Of the lines below, report only those that contain "node".

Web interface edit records
--------------------

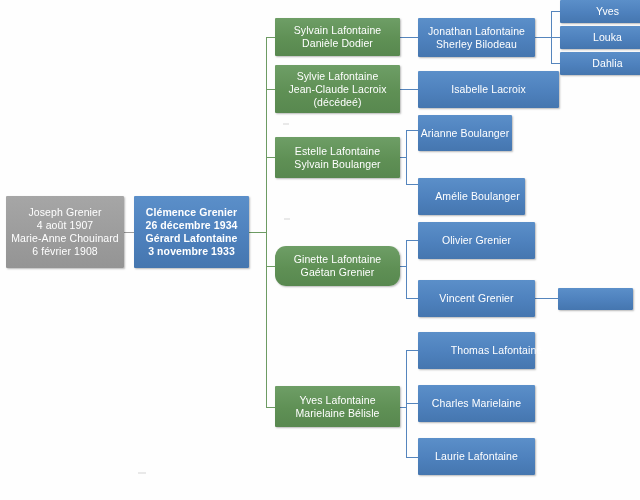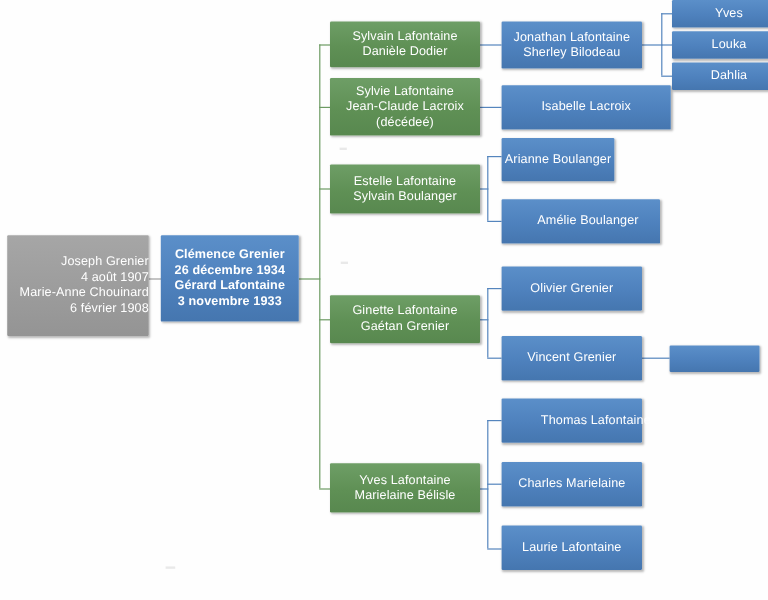--- a/index.html
+++ b/index.html
@@ -164,7 +164,7 @@
     <span class="ln">Arianne Boulanger</span>
   </div>
 
-  <div class="node node-blue" style="left:418px;top:166px;width:132px;height:37px;padding-left:12px;">
+  <div class="node node-blue" style="left:418px;top:178px;width:107px;height:37px;padding-left:12px;">
     <span class="ln">Amélie Boulanger</span>
   </div>
 

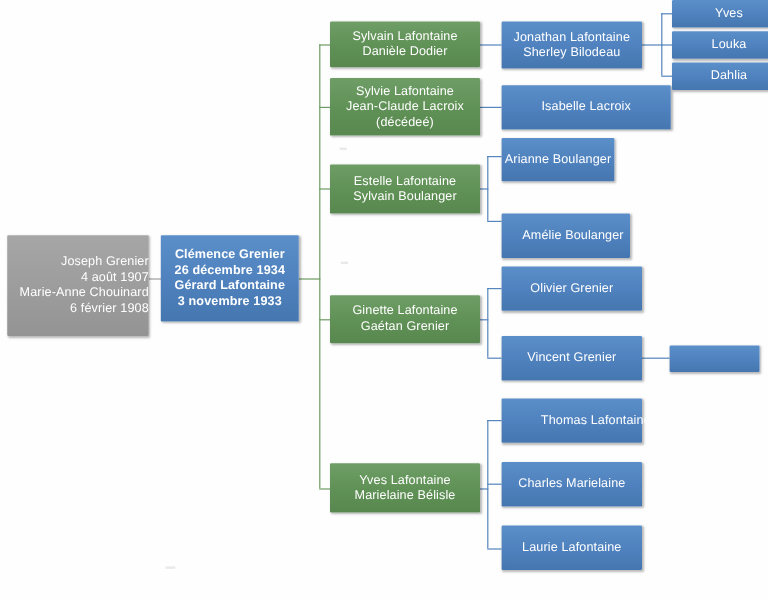--- a/index.html
+++ b/index.html
@@ -111,7 +111,7 @@
   <div class="line line-blue h" style="left:551px;top:37px;width:11px;"></div>
   <div class="line line-blue h" style="left:551px;top:63px;width:11px;"></div>
 
-  <div class="node node-grey" style="left:6px;top:196px;width:118px;height:84px;align-items:flex-end;">
+  <div class="node node-grey" style="left:6px;top:196px;width:118px;height:72px;">
     <span class="ln">Joseph Grenier</span>
     <span class="ln">4 août 1907</span>
     <span class="ln">Marie-Anne Chouinard</span>

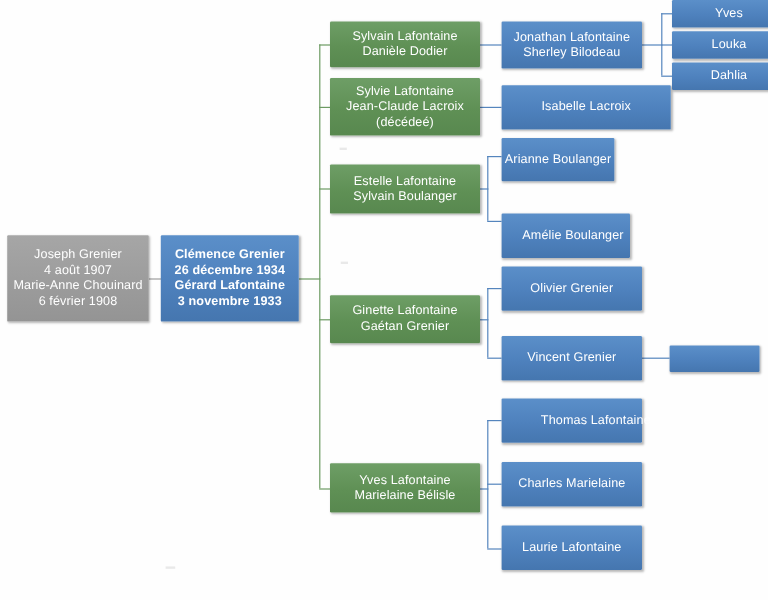--- a/index.html
+++ b/index.html
@@ -141,7 +141,7 @@
     <span class="ln">Sylvain Boulanger</span>
   </div>
 
-  <div class="node node-green" style="left:275px;top:246px;width:125px;height:40px;">
+  <div class="node node-green" style="left:275px;top:246px;width:125px;height:40px;border-radius:11px;">
     <span class="ln">Ginette Lafontaine</span>
     <span class="ln">Gaétan Grenier</span>
   </div>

--------------------

## The completed task
-  <div class="node node-blue" style="left:418px;top:166px;width:132px;height:37px;padding-left:12px;">
+  <div class="node node-blue" style="left:418px;top:178px;width:107px;height:37px;padding-left:12px;">
-  <div class="node node-grey" style="left:6px;top:196px;width:118px;height:84px;align-items:flex-end;">
+  <div class="node node-grey" style="left:6px;top:196px;width:118px;height:72px;">
-  <div class="node node-green" style="left:275px;top:246px;width:125px;height:40px;">
+  <div class="node node-green" style="left:275px;top:246px;width:125px;height:40px;border-radius:11px;">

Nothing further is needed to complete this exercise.